Studies show that when people are exposed to LGBTQIA+ characters authentically, they are more accepting than those not exposed to LGBTQIA+ media, leading to a deeper connection and comfort with queer people in their daily lives.
“RuPaul didn’t want this to just be another reality show,” says Alaska. “She wanted it to be something that touches on the uncomfortable parts of life and the difficult parts of people’s stories and I think she achieved that.”

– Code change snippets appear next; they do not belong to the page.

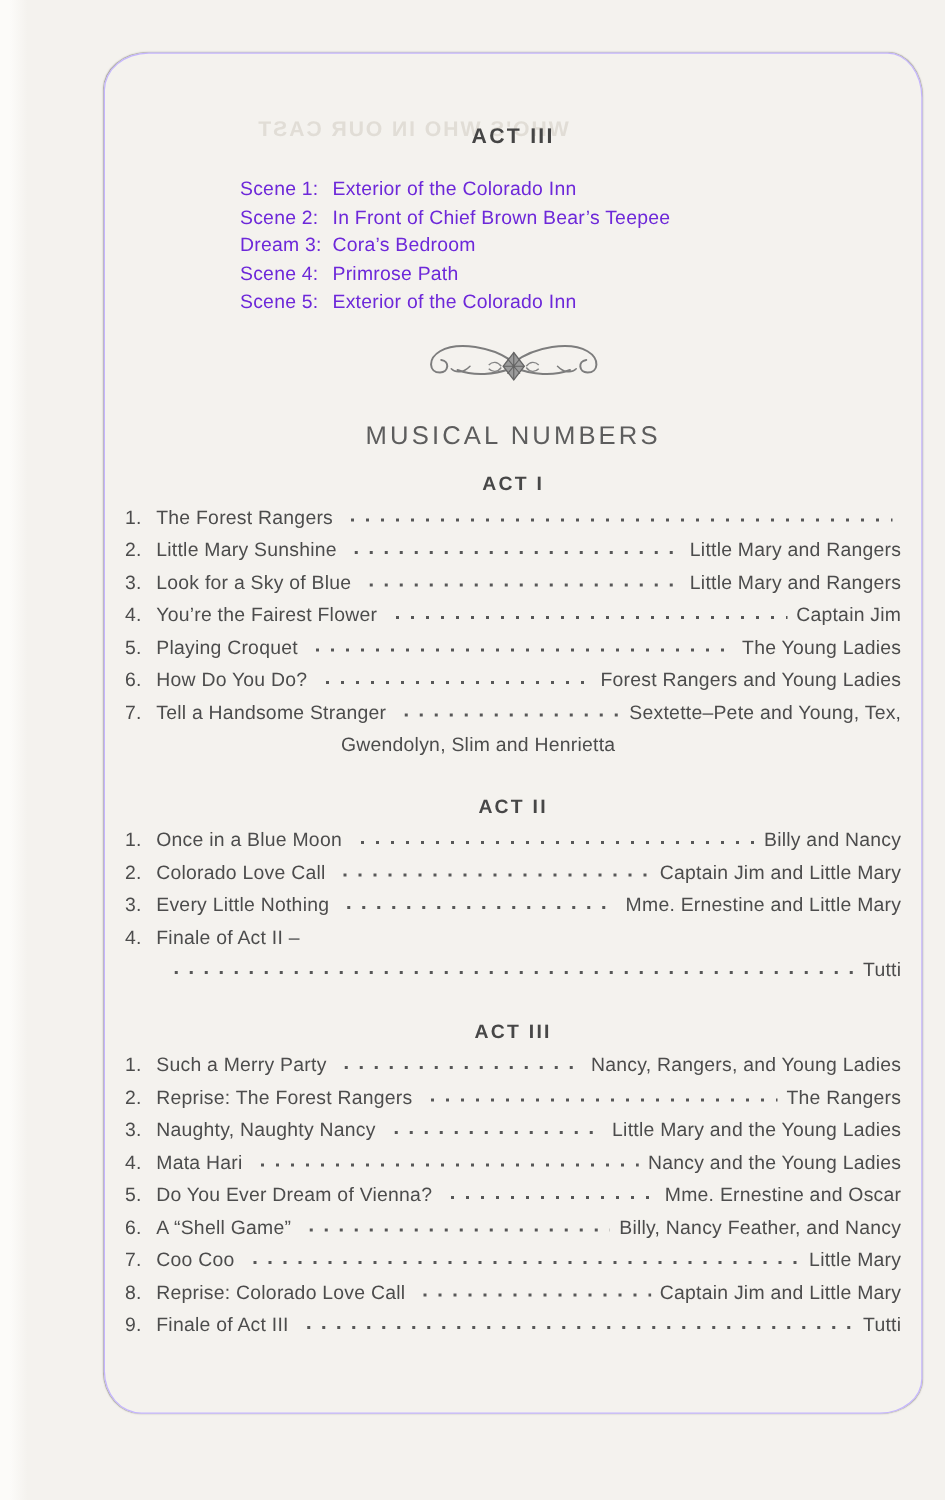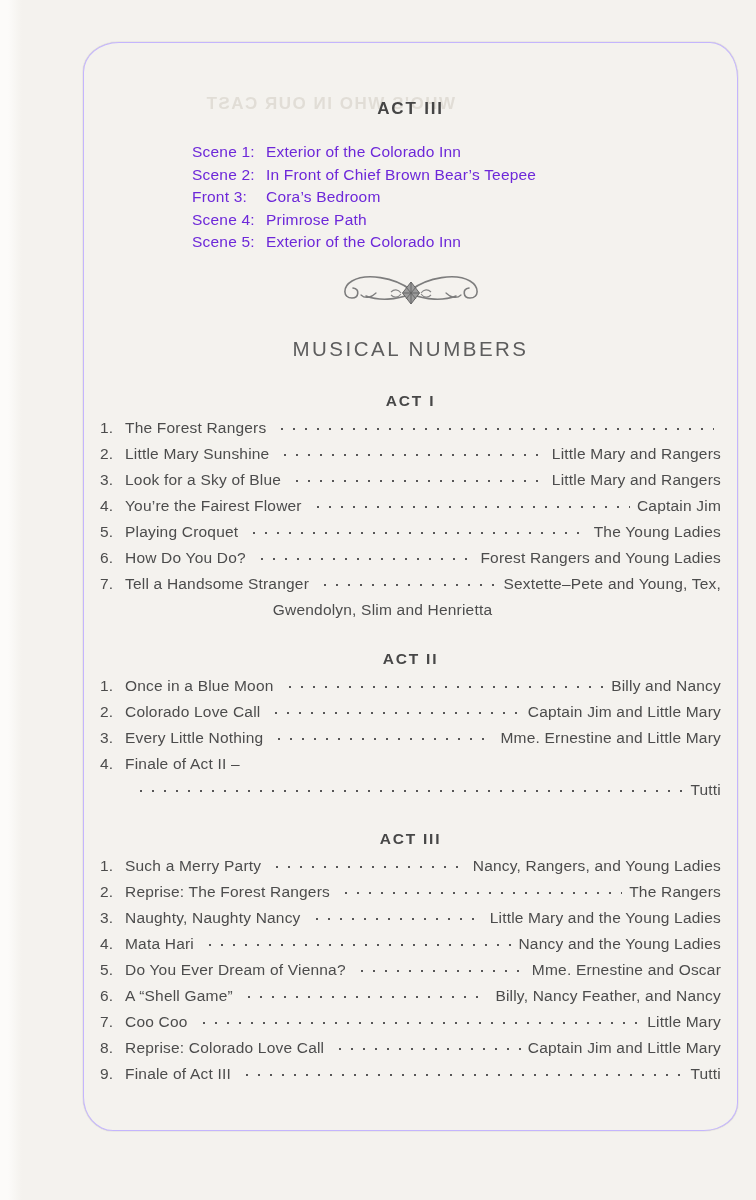--- a/index.html
+++ b/index.html
@@ -73,7 +73,7 @@
   <div class="scenes" id="scene-list">
       <div class="scene-row"><span class="scene-label">Scene 1:</span><span class="scene-desc">Exterior of the Colorado Inn</span></div>
       <div class="scene-row"><span class="scene-label">Scene 2:</span><span class="scene-desc">In Front of Chief Brown Bear’s Teepee</span></div>
-      <div class="scene-row"><span class="scene-label">Front 3:</span><span class="scene-desc">Cora’s Bedroom</span></div>
+      <div class="scene-row"><span class="scene-label">Dream 3:</span><span class="scene-desc">Cora’s Bedroom</span></div>
       <div class="scene-row"><span class="scene-label">Scene 4:</span><span class="scene-desc">Primrose Path</span></div>
       <div class="scene-row"><span class="scene-label">Scene 5:</span><span class="scene-desc">Exterior of the Colorado Inn</span></div>
     </div>

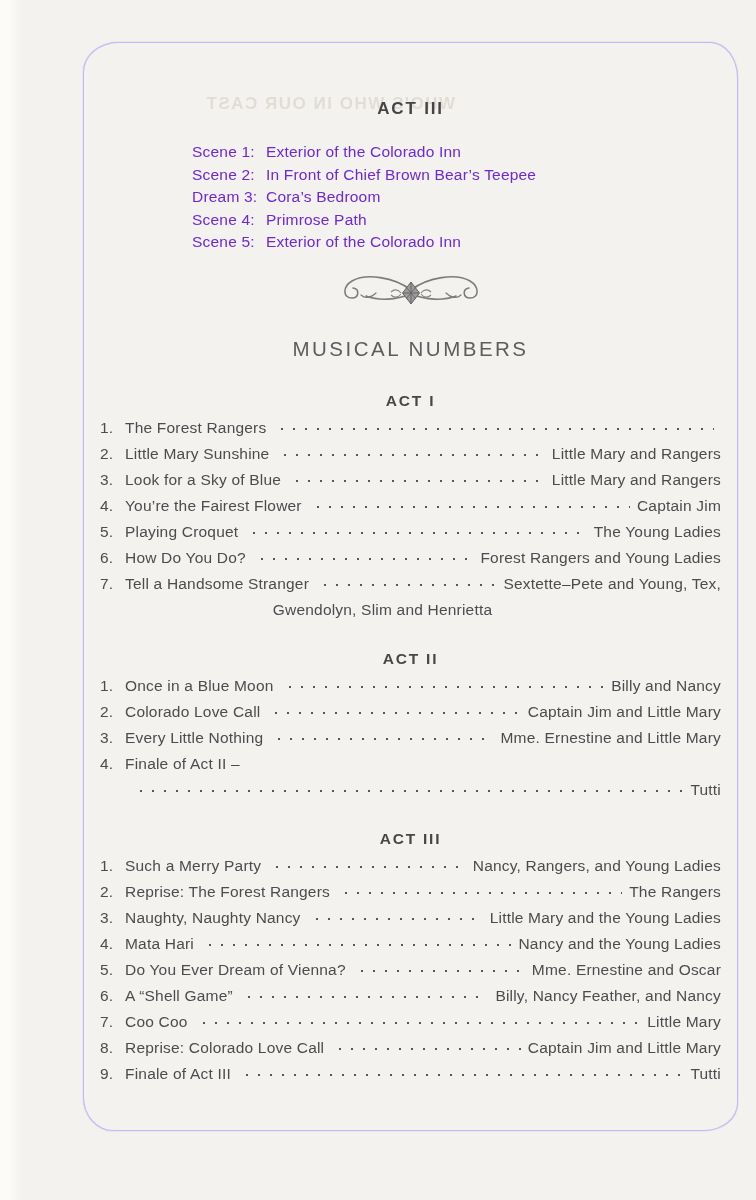--- a/index.html
+++ b/index.html
@@ -43,7 +43,7 @@
     margin:27px 0 0;text-align:center;
     font-size:15.5px;font-weight:bold;letter-spacing:1.8px;color:#474747;
   }
-  .act:first-child h3{margin-top:31px}
+  .act:first-child h3{margin-top:18px}
   .songs{
     margin-top:5px;
     font-size:15.5px;line-height:26px;letter-spacing:.2px;color:#4c4c4c;

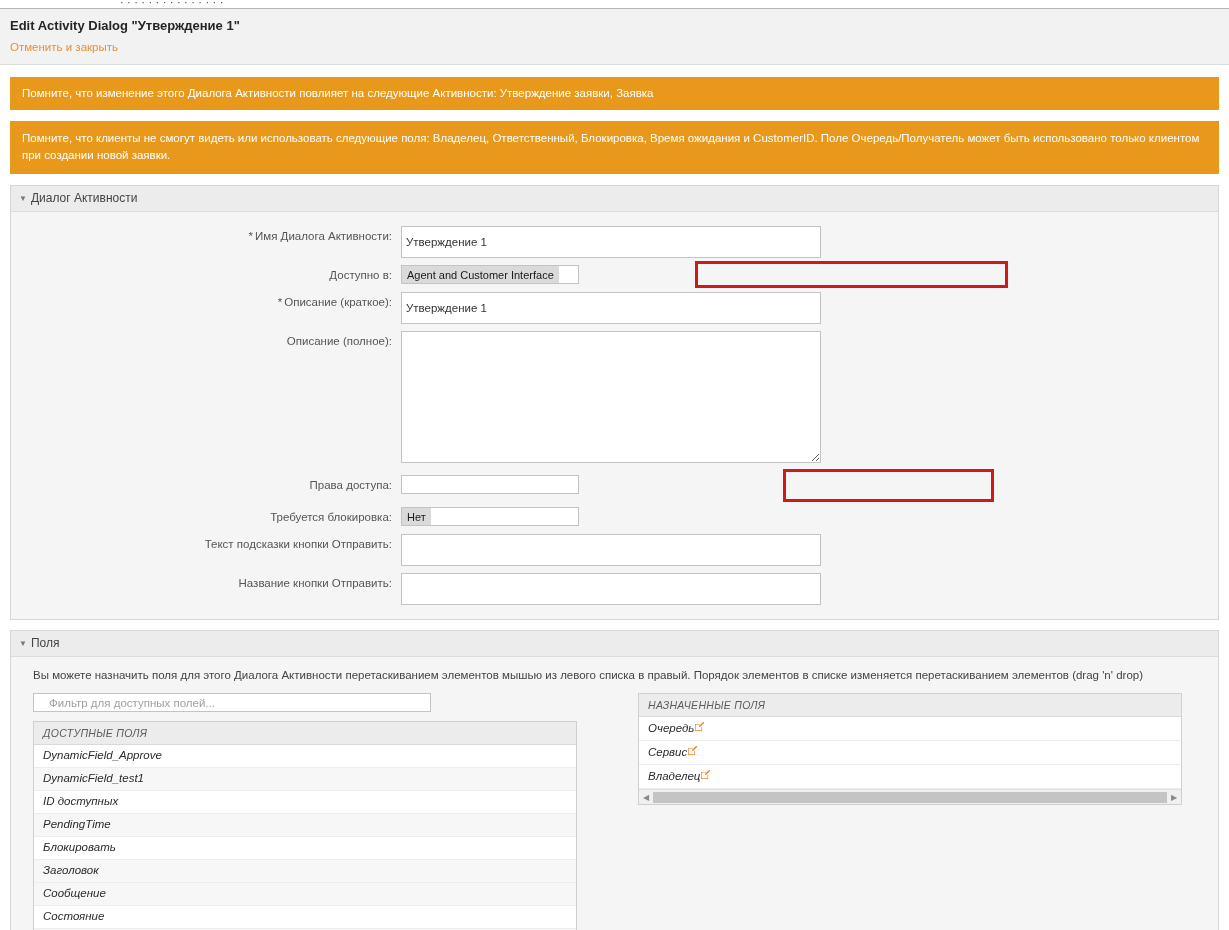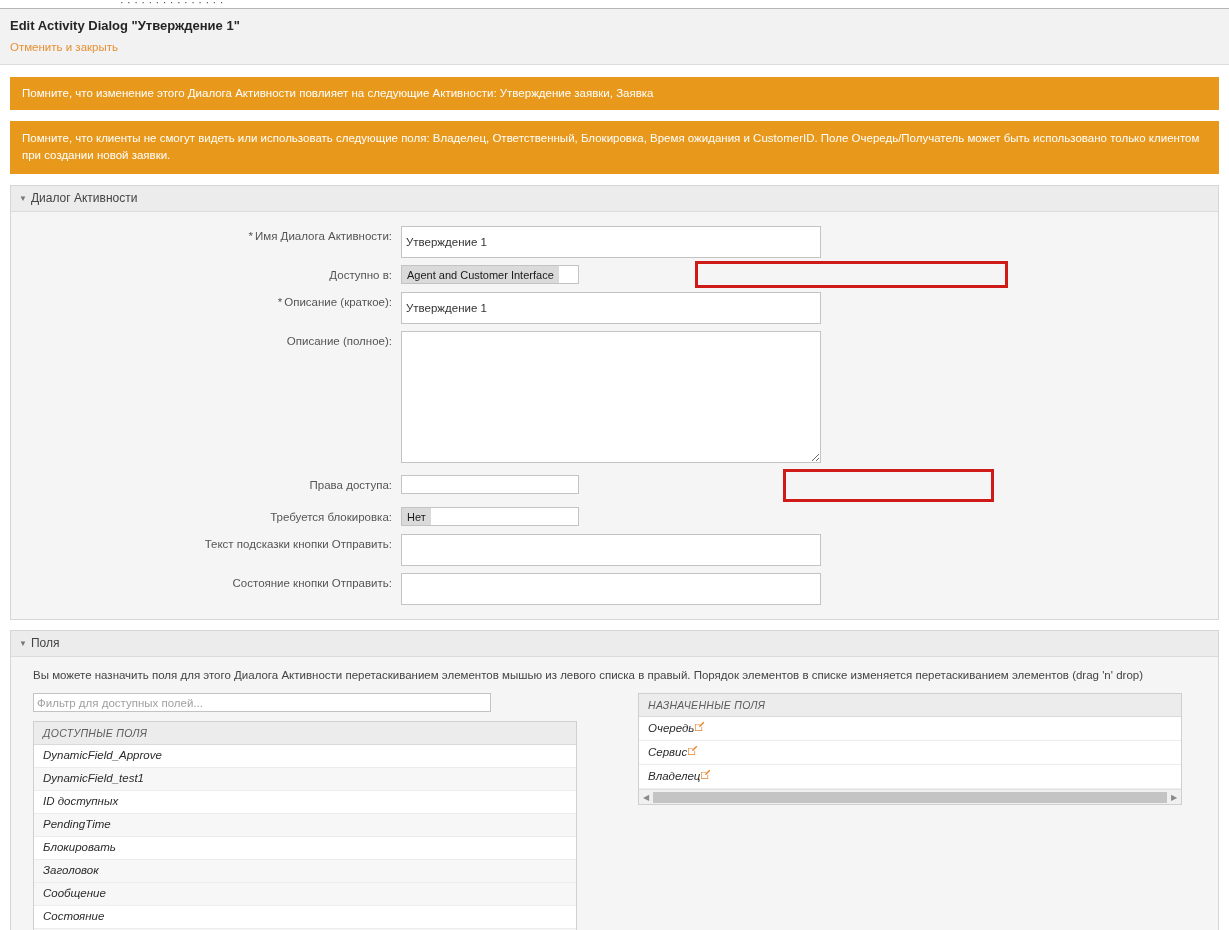--- a/index.html
+++ b/index.html
@@ -346,7 +346,7 @@
     </div>
 
     <div class="frow" style="margin-bottom:0;">
-      <div class="flabel">Состояние кнопки Отправить:</div>
+      <div class="flabel">Название кнопки Отправить:</div>
       <div class="fctl">
         <input class="txt" type="text" value="" style="">
       </div>

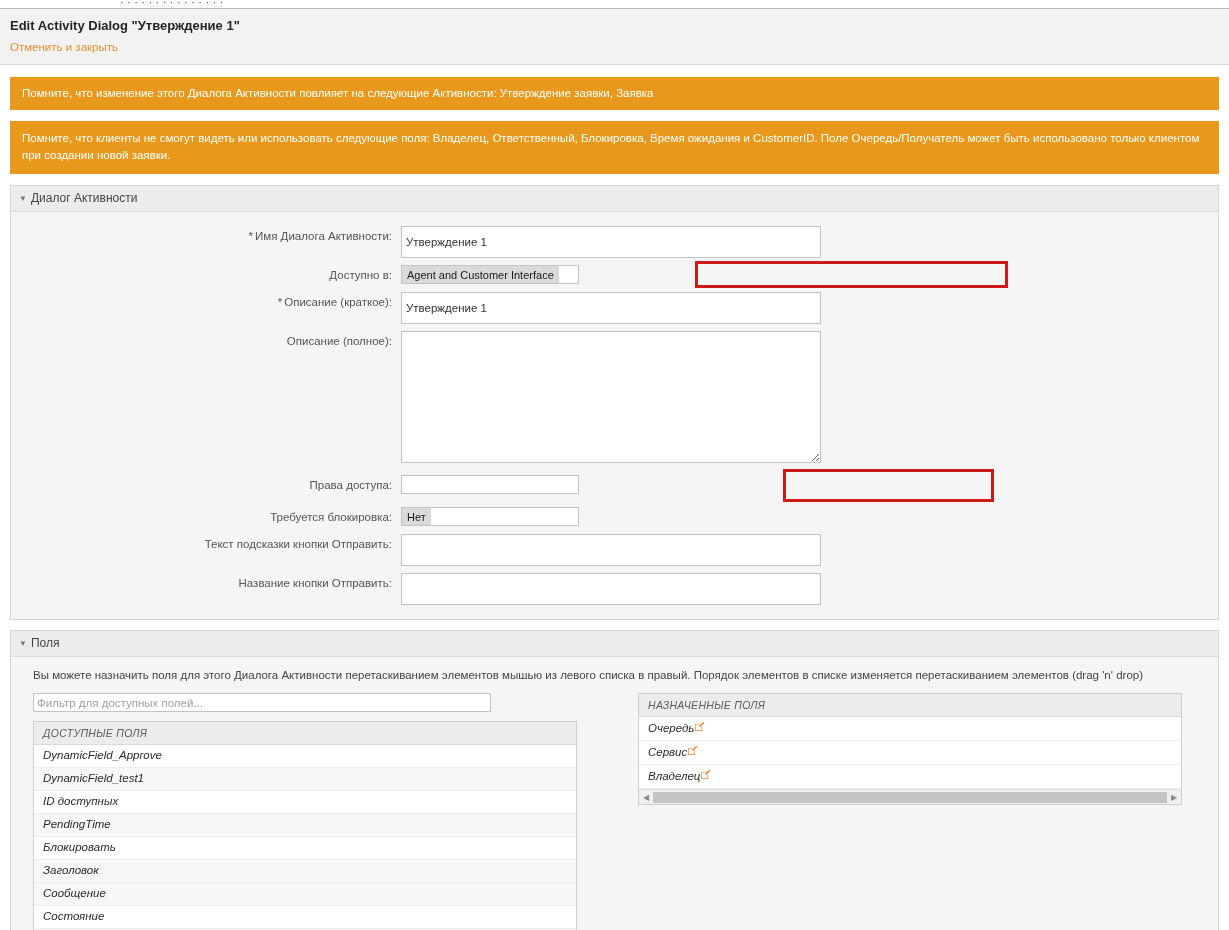--- a/index.html
+++ b/index.html
@@ -178,14 +178,14 @@
   .dnd-col.right { margin-left: 57px; }
 
   input.filter {
-    width: 458px;
+    width: 398px;
     height: 19px;
     border: 1px solid #c3c3c3;
     background: #ffffff;
     font-family: "Liberation Sans", sans-serif;
     font-size: 11.5px;
     color: #333333;
-    padding: 1px 3px;
+    padding: 1px 15px;
     outline: none;
     margin-bottom: 9px;
   }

“The show speaks to the dreamer,” Rupaul said in a 2019 CBS interview. “Our show helps young people navigate some tricky waters. These kids on our show, they have been through everything … There are dangerous things that come along with following your heart … We wanted to include the full experience of being an outsider.”
RPDR returns to American screens for its 17th season on Jan. 3, and millions of viewers will be tuning in. Queer bars will be packed with hundreds of LGBTQIA+ viewers (like the Superbowl, but make it queer) who will be watching the next generation of drag queens take to the stage for the first time.
Aldinor, who never misses an episode, fondly recalls finding the show at 11 years old in his mother’s bedroom in rural Texas.
“I’ll never forget when I sat down and watched with my mom,” he says. “I saw Ongina speaking and I thought the name Ongina was so funny, and she looked so fabulous and that just took me. I didn’t have anything LGBTQIA+ in my life, and the colours, the makeup, the clothes, the people, it was a whole new world for me.”
As millions of LGBTQIA+ kids across the country struggle with mental health and acceptance, RPDR has created a community of refuge for many of them trying to find identity. This includes one of the nearly one million members of the RuPaul’s Drag Race subreddit who wrote about how the show saved their life.
“Before coming to terms with my sexuality, I started watching Drag Race and I was in quite a dark place. I used to think, ‘I would rather be dead than gay.’ But hearing the stories from the queens and how they came to terms with things gave me the strength to acknowledge who I was and slowly, I found peace … Drag does truly save lives and for that, I will forever be thankful.”